Glute bridge exercise improves the mobility of your hips and strengthens your lower back. You would feel the burn in your glutes and hamstrings. Lie on your back and bend your knees keeping your feet flat on the ground. Place your hands on your sides with palms facing down. Lift your hips off the floor and form a straight line from your shoulders to your hips to your knees. Squeeze you glutes hard and keeps your abs drawn in. Hold the position for seconds and return back to starting position. To add a variation, you can follow the exercise with a single leg glute bridges. You can also raise your arms to make the exercise more challenging.
This exercise targets your shoulders, core, hamstrings and glutes. Begin the exercise by holding a pair of dumbbells in your hands, your feet hip width apart and knees slightly bent. Push your hips back and hinge forward to bring the weights behind you. Thrust your hips forward and raise your arms to the shoulder level and squeeze your glutes and swing your arms up towards your chest. To make it harder, use heavier weights.
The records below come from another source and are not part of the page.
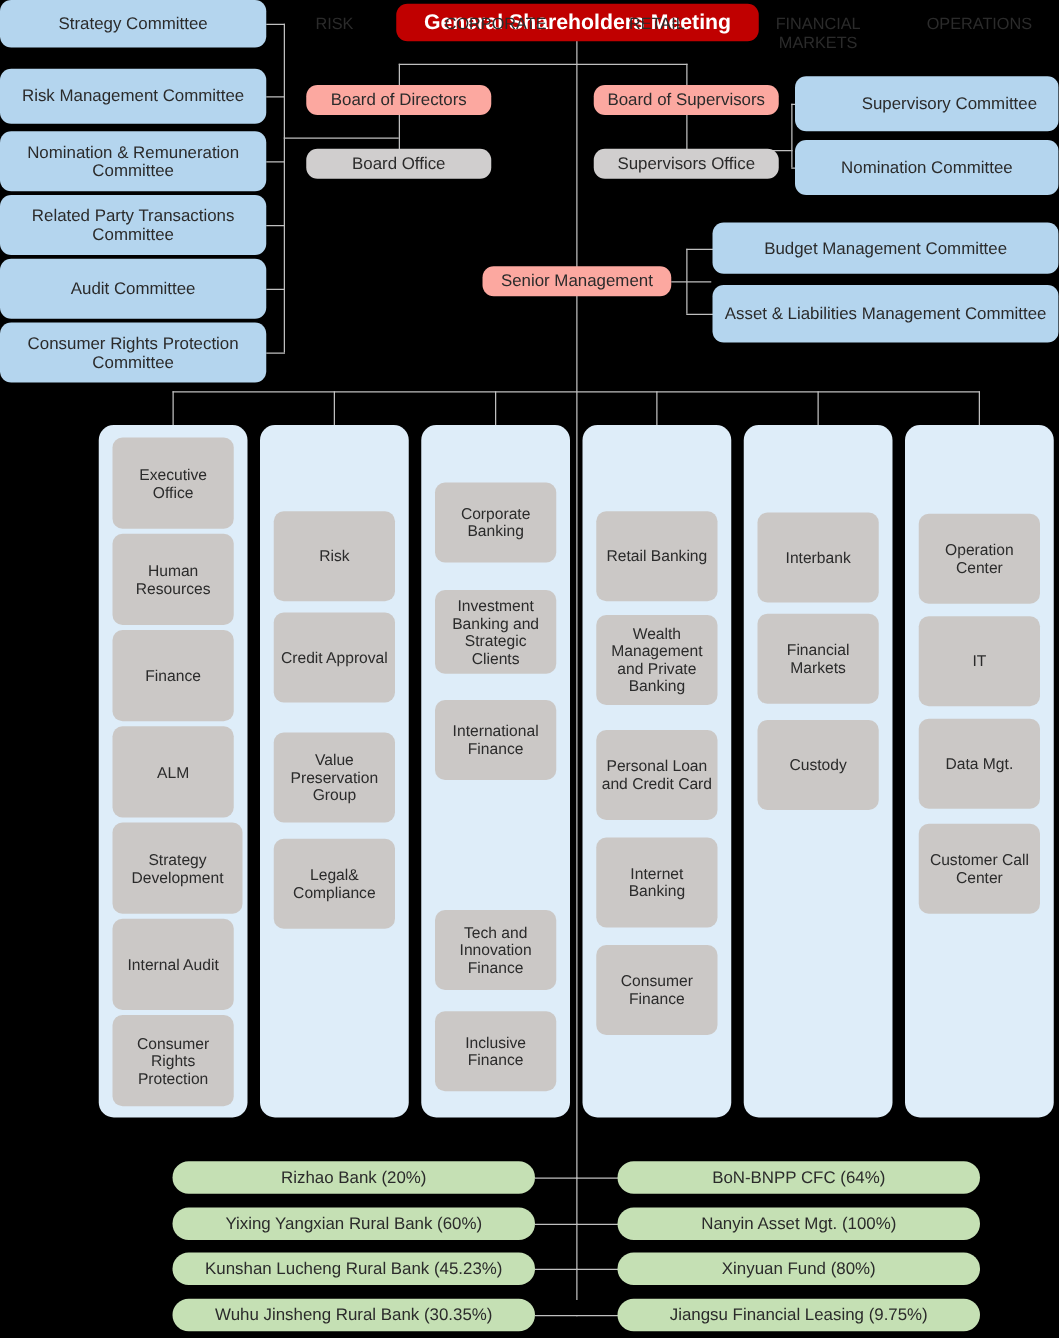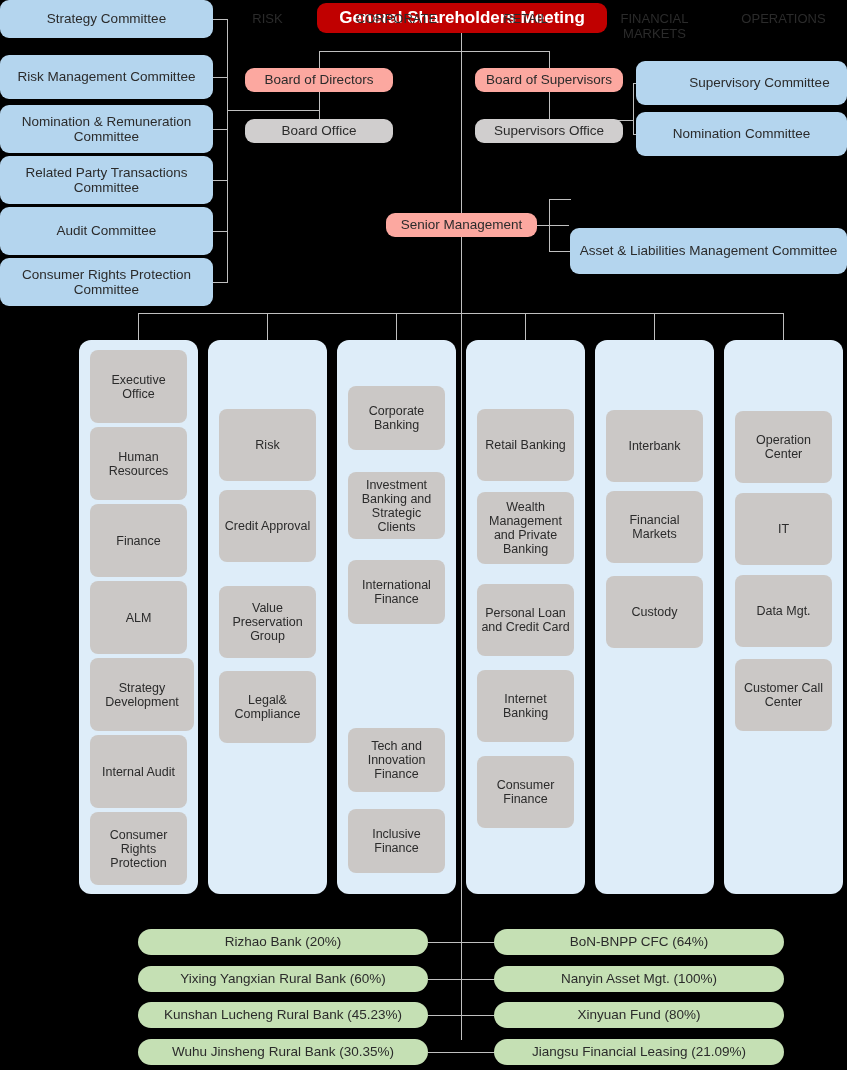--- a/index.html
+++ b/index.html
@@ -148,20 +148,21 @@
   <div class="node blue" style="left:0px; top:0px; width:213px; height:38px;">Strategy Committee</div>
   <div class="node blue" style="left:0px; top:55px; width:213px; height:44px;">Risk Management Committee</div>
   <div class="node blue" style="left:0px; top:105px; width:213px; height:48px;">Nomination &amp; Remuneration Committee</div>
   <div class="node blue" style="left:0px; top:156px; width:213px; height:48px;">Related Party Transactions Committee</div>
   <div class="node blue" style="left:0px; top:207px; width:213px; height:48px;">Audit Committee</div>
   <div class="node blue" style="left:0px; top:258px; width:213px; height:48px;">Consumer Rights Protection Committee</div>
 
   <div class="node blue" style="left:636px; top:61px; width:211px; height:44px;padding-left:42px;">Supervisory Committee</div>
   <div class="node blue" style="left:636px; top:112px; width:211px; height:44px;">Nomination Committee</div>
 
+  <div class="node blue" style="left:570px; top:178px; width:277px; height:41px;">Budget Management Committee</div>
   <div class="node blue" style="left:570px; top:228px; width:277px; height:46px;">Asset &amp; Liabilities Management Committee</div>
 
   <div class="col" style="left:79px; top:340px; width:119px; height:554px;"></div>
   <div class="col-title" style="left:79px; width:119px;"></div>
   <div class="sub" style="left:90px; top:350px; width:97px; height:73px;">Executive Office</div>
   <div class="sub" style="left:90px; top:427px; width:97px; height:73px;">Human Resources</div>
   <div class="sub" style="left:90px; top:504px; width:97px; height:73px;">Finance</div>
   <div class="sub" style="left:90px; top:581px; width:97px; height:73px;">ALM</div>
   <div class="sub" style="left:90px; top:658px; width:104px; height:73px;">Strategy Development</div>
   <div class="sub" style="left:90px; top:735px; width:97px; height:73px;">Internal Audit</div>
@@ -204,15 +205,15 @@
   <div class="sub" style="left:735px; top:659px; width:97px; height:72px;">Customer Call Center</div>
 
   <div class="node green" style="left:138px; top:929px; width:290px; height:26px;">Rizhao Bank (20%)</div>
   <div class="node green" style="left:138px; top:966px; width:290px; height:26px;">Yixing Yangxian Rural Bank (60%)</div>
   <div class="node green" style="left:138px; top:1002px; width:290px; height:26px;">Kunshan Lucheng Rural Bank (45.23%)</div>
   <div class="node green" style="left:138px; top:1039px; width:290px; height:26px;">Wuhu Jinsheng Rural Bank (30.35%)</div>
 
   <div class="node green" style="left:494px; top:929px; width:290px; height:26px;">BoN-BNPP CFC (64%)</div>
   <div class="node green" style="left:494px; top:966px; width:290px; height:26px;">Nanyin Asset Mgt. (100%)</div>
   <div class="node green" style="left:494px; top:1002px; width:290px; height:26px;">Xinyuan Fund (80%)</div>
-  <div class="node green" style="left:494px; top:1039px; width:290px; height:26px;">Jiangsu Financial Leasing (21.09%)</div>
+  <div class="node green" style="left:494px; top:1039px; width:290px; height:26px;">Jiangsu Financial Leasing (9.75%)</div>
 
 </div>
 
 </body></html>

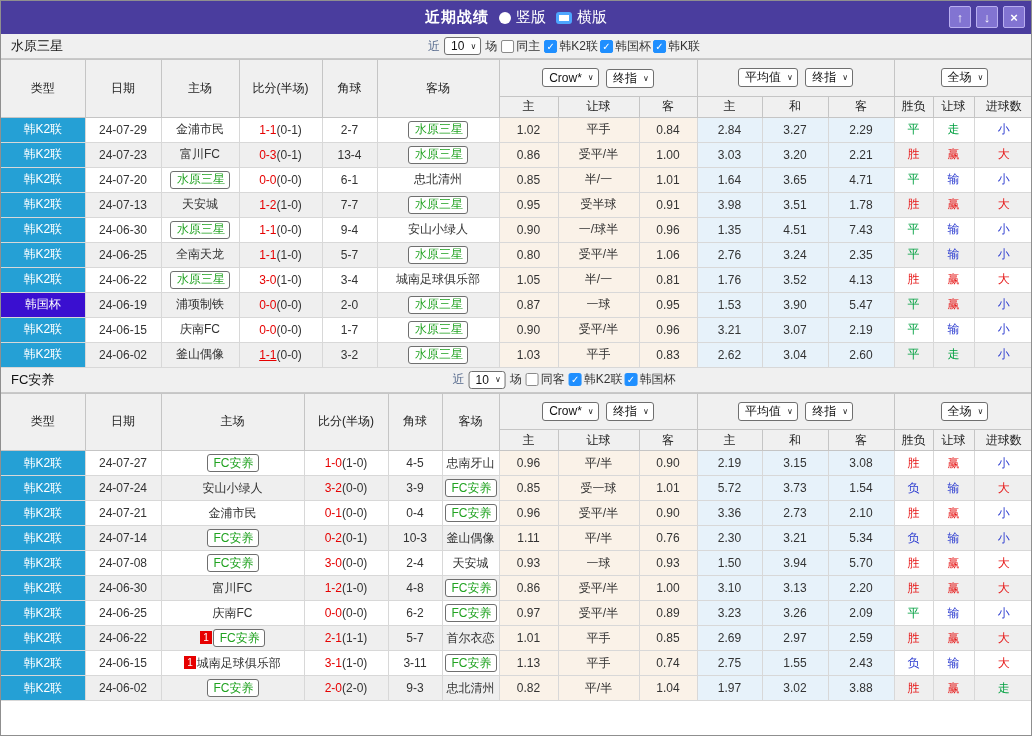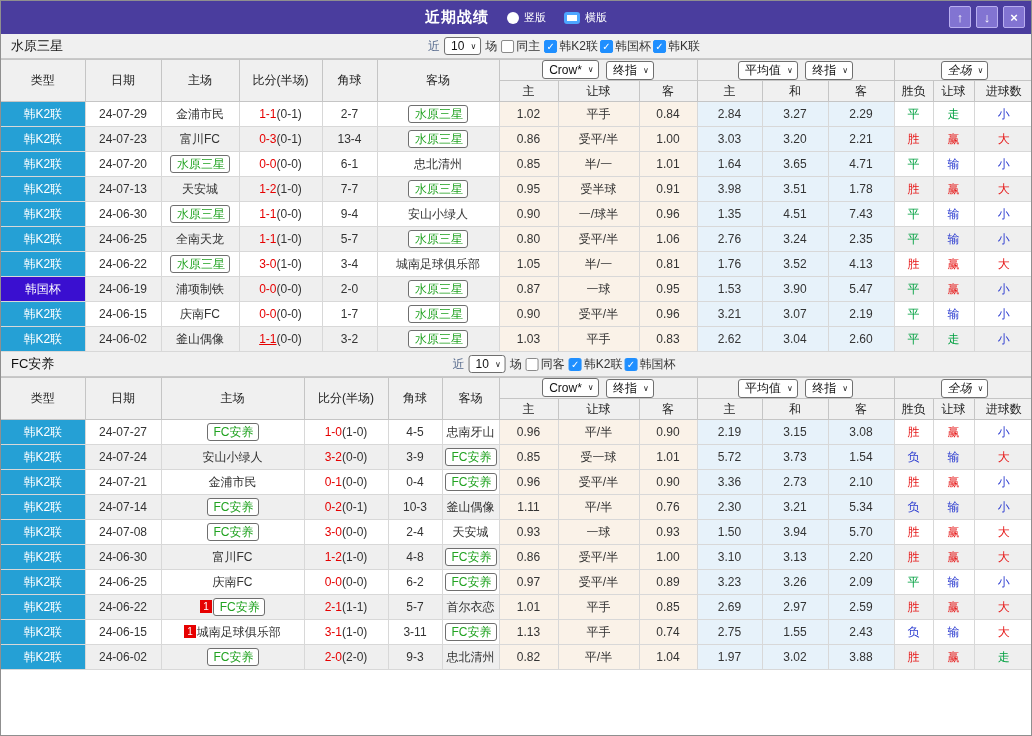--- a/index.html
+++ b/index.html
@@ -1,23 +1,23 @@
 <!DOCTYPE html>
 <html><head>
 <meta charset="utf-8">
 <style>
   * { box-sizing: border-box; margin: 0; padding: 0; }
   body { font-family: "Liberation Sans", "DejaVu Sans", sans-serif; background:#fff; }
   .app { width: 1032px; height: 736px; border: 1px solid #8f8f8f; overflow: hidden; background:#fff; }
 
   
   .titlebar { position: relative; height: 33px; background: #4a3d9e; display: flex; align-items: center; justify-content: center; }
-  .title-group { display: flex; align-items: center; gap: 18px; color: #fff; }
+  .title-group { display: flex; align-items: center; gap: 10px; color: #fff; }
   .title-text { font-size: 15px; font-weight: bold; letter-spacing: 1px; }
-  .radio-opt { display: inline-flex; align-items: center; gap: 5px; font-size: 11px; cursor: default; }
+  .radio-opt { display: inline-flex; align-items: center; gap: 5px; font-size: 15px; cursor: default; }
   .radio { width: 12px; height: 12px; border-radius: 50%; background: #fff; display: inline-block; }
   .radio.sel { width: 12px; height: 12px; border: 3px solid #4da6ff; background: #fff; }
   .winbtns { position: absolute; right: 6px; top: 5px; display: flex; gap: 5px; }
   .winbtn { width: 22px; height: 22px; background: #8274d2; border: 1px solid #b9aff0; border-radius: 2px;
             color: #fff; font-size: 13px; font-weight: bold; display: flex; align-items: center; justify-content: center; }
 
   
   .sec-head { position: relative; height: 25px; background: #f0f0f0; border-bottom: 1px solid #c9c9c9; display: flex; align-items: center; }
   .team-name { padding-left: 10px; font-size: 13px; color: #111; }
   .sec-controls { position: absolute; left: 563px; transform: translateX(-50%); display: flex; align-items: center; gap: 4px; font-size: 12px; color: #333; white-space: nowrap; }
@@ -29,22 +29,22 @@
   .cb.checked { background: #1f8fff; border-color: #1f8fff; }
   .lg { display: inline-flex; align-items: center; gap: 2px; }
   .leagues { display: inline-flex; align-items: center; gap: 2px; }
 
   
   table { border-collapse: collapse; table-layout: fixed; width: 1032px; }
   thead th { background: #f0f0f0; border: 1px solid #c5c5c5; font-weight: normal; font-size: 12px; color: #222; height: 21px; }
   thead tr th:first-child { border-left: none; }
   thead tr th:last-child { border-right: none; }
   thead .grp { border-bottom: none; }
-  thead .grp .sel { margin: 0 2px; height: 19px; }
-  thead .scope-pad { padding-left: 44px; text-align: left; font-style: italic; }
+  thead .grp .sel { margin: 8px 2px; height: 19px; }
+  thead .scope-pad { padding-left: 44px; text-align: left; }
   tbody td { height: 25px; border-bottom: 1px solid #d8d8d8; border-right: 1px solid #d8d8d8; text-align: center;
              font-size: 12px; color: #333; background: #fff; overflow: hidden; white-space: nowrap; }
   tbody td:last-child { border-right: none; }
   tbody tr:nth-child(even) td { background: #efefef; }
   tbody td.lg-cell { color: #fff; }
   tbody td.lg-cell.k2, tbody tr:nth-child(even) td.lg-cell.k2 { background: #25a0d5; }
   tbody td.lg-cell.cup, tbody tr:nth-child(even) td.lg-cell.cup { background: #3a0fd0; }
   tbody td.cream, tbody tr:nth-child(even) td.cream { background: #faf2e8; }
   tbody td.bluec, tbody tr:nth-child(even) td.bluec { background: #e7f2fa; }
   .team { color: #333; }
This powerful move tightens every single muscle in your thighs and hips. It also improves your balance and posture. To do this exercise, hold weights in front of body at shoulder height, stand with your feet hip width apart and step back diagonally with your right leg crossing over your left leg behind you. Keep your knees bent until front thigh is parallel to floor. Make sure that your spine stays long, shoulders are rolled down and abs are tight. Your upper body should stay in line with your hips. Push your left heel to stand and sweep right leg out to side. Return to start position and repeat on the other side. Take heavier weights to make the move harder.
If you want to get those dancers kind of legs, sumo squats are your best bet. These inner thigh toners make your muscles work harder. Start by standing with your feet together, palms holding the weights facing each other, knees and toes turned out. Lowe your body into squat position and go as wide and as low as you can. Make sure your back is straight, drop your glutes low and bring your arms in front of you. As you come up, squeeze your legs together and bring your heels back to standing position. To make it harder, use heavier weights.
Iso explosive jump squat targets your glutes and calves. Stand with your hands stretched in front of you. Push your hips back and bend your knees to form the classic squat position. Make sure your thighs are parallel to the floor and hold the position for 2 seconds. Push off from the ground and jump as high as possible and land on your feet to return back to starting position and repeat the exercise immediately. For variation, instead of keeping your hands in front of your body, you clasp your hands at back of your head.